We can now see how the expansion of blockspace is on track to give us a cryptographically verifiable macrohistory, or cryptohistory for short.
This is the log of everything that billions of people choose to make public: every decentralized tweet, every public donation, every birth and death certificate, every marriage and citizenship record, every crypto domain registration, every merger and acquisition of an on-chain entity, every financial statement, every public record — all digitally signed, timestamped, and hashed in freely available public ledgers.26
The thing is, essentially all of human behavior has a digital component now. Every purchase and communication, every ride in an Uber, every swipe of a keycard, and every step with a Fitbit — all of that produces digital artifacts.
So, in theory you could eventually download the public blockchain of a network state to replay the entire cryptographically verified history of a community.25 That’s the future of public records, a concept that is to the paper-based system of the legacy state what paper records were to oral records.
It’s also a vision for what macrohistory will become. Not a scattered letter from an Abelard here and a stone tablet from an Egyptian there. But a full log, a cryptohistory. The unification of microhistory and macrohistory in one giant cryptographically verifiable dataset. We call this indelible, computable, digital, authenticatable history the ledger of record.

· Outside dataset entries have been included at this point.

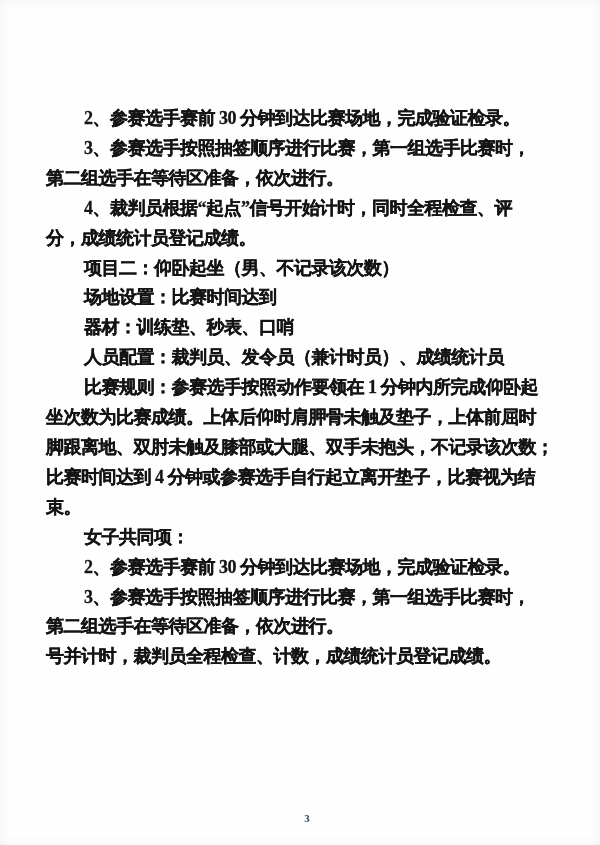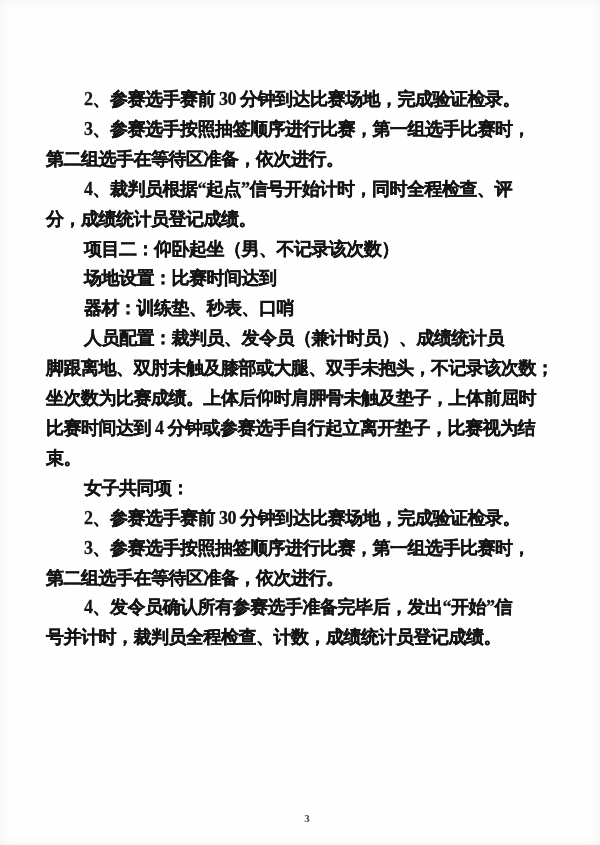--- a/index.html
+++ b/index.html
@@ -26,7 +26,7 @@
   .doc-body {
     position: absolute;
     left: 46px;
-    top: 85px;
+    top: 104px;
     width: 488px;
   }
   .text-line {

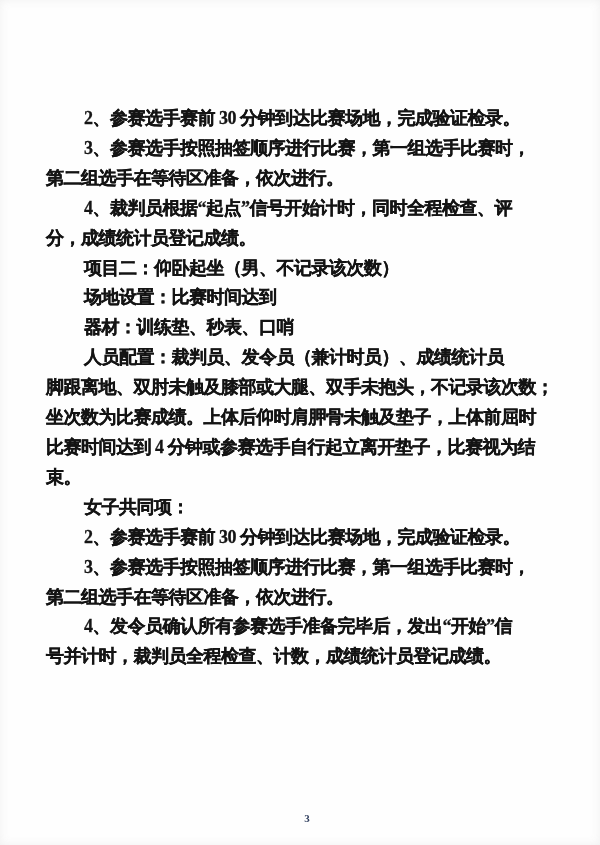--- a/index.html
+++ b/index.html
@@ -67,6 +67,7 @@
     <div class="text-line indent">场地设置：比赛时间达到</div>
     <div class="text-line indent">器材：训练垫、秒表、口哨</div>
     <div class="text-line indent">人员配置：裁判员、发令员（兼计时员）、成绩统计员</div>
+    <div class="text-line indent">比赛规则：参赛选手按照动作要领在 1 分钟内所完成仰卧起</div>
     <div class="text-line">脚跟离地、双肘未触及膝部或大腿、双手未抱头，不记录该次数；</div>
     <div class="text-line">坐次数为比赛成绩。上体后仰时肩胛骨未触及垫子，上体前屈时</div>
     <div class="text-line">比赛时间达到 4 分钟或参赛选手自行起立离开垫子，比赛视为结</div>

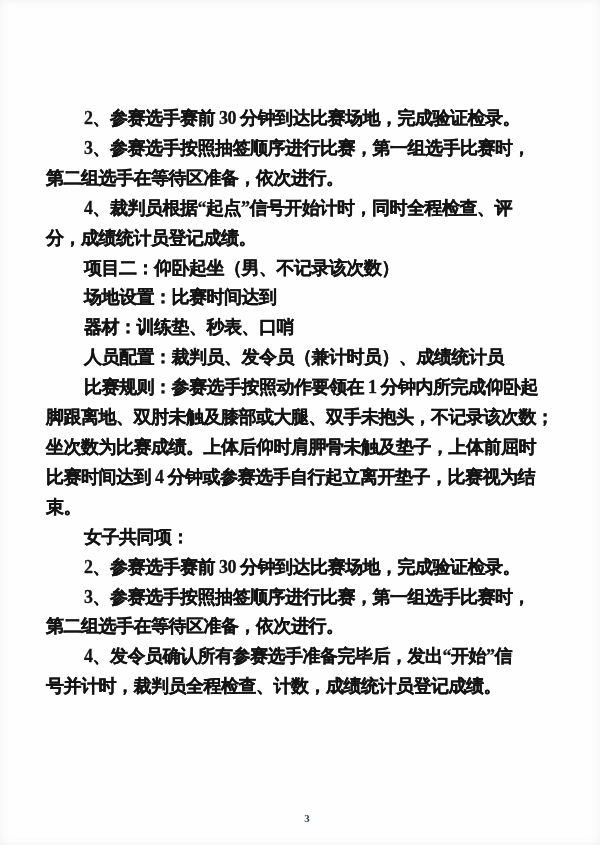--- a/index.html
+++ b/index.html
@@ -68,8 +68,8 @@
     <div class="text-line indent">器材：训练垫、秒表、口哨</div>
     <div class="text-line indent">人员配置：裁判员、发令员（兼计时员）、成绩统计员</div>
     <div class="text-line indent">比赛规则：参赛选手按照动作要领在 1 分钟内所完成仰卧起</div>
+    <div class="text-line">坐次数为比赛成绩。上体后仰时肩胛骨未触及垫子，上体前屈时</div>
     <div class="text-line">脚跟离地、双肘未触及膝部或大腿、双手未抱头，不记录该次数；</div>
-    <div class="text-line">坐次数为比赛成绩。上体后仰时肩胛骨未触及垫子，上体前屈时</div>
     <div class="text-line">比赛时间达到 4 分钟或参赛选手自行起立离开垫子，比赛视为结</div>
     <div class="text-line">束。</div>
     <div class="text-line indent">女子共同项：</div>

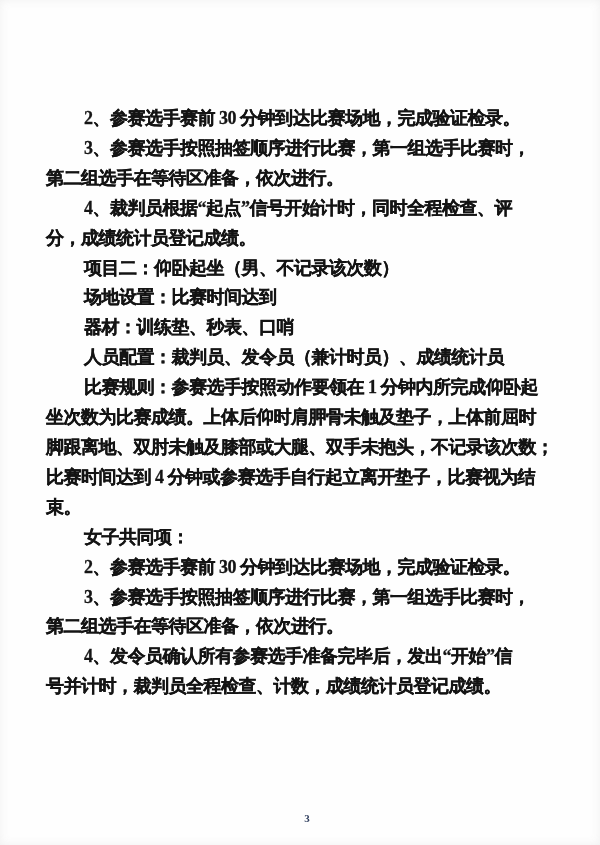--- a/index.html
+++ b/index.html
@@ -76,7 +76,6 @@
     <div class="text-line indent">2、参赛选手赛前 30 分钟到达比赛场地，完成验证检录。</div>
     <div class="text-line indent">3、参赛选手按照抽签顺序进行比赛，第一组选手比赛时，</div>
     <div class="text-line">第二组选手在等待区准备，依次进行。</div>
-    <div class="text-line indent">4、发令员确认所有参赛选手准备完毕后，发出“开始”信</div>
     <div class="text-line">号并计时，裁判员全程检查、计数，成绩统计员登记成绩。</div>
   </div>
   <div class="page-number">3</div>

This concept is foundational to the network state. And it can be used for good or ill. In decentralized form, the ledger of record allows an individual to resist the Stalinist rewriting of the past. It is the ultimate expression of the bottom-up view of history as what’s written to the ledger. But you can also imagine a bastardized form, where the cryptographic checks are removed, the read/write access is centralized, and the idea of a total digital history is used by a state to create an NSA/China-like system of inescapable, lifelong surveillance.27
This in turn leads us to a top-down view of history, the future trajectory we want to avoid, where political power is used to defeat technological truth.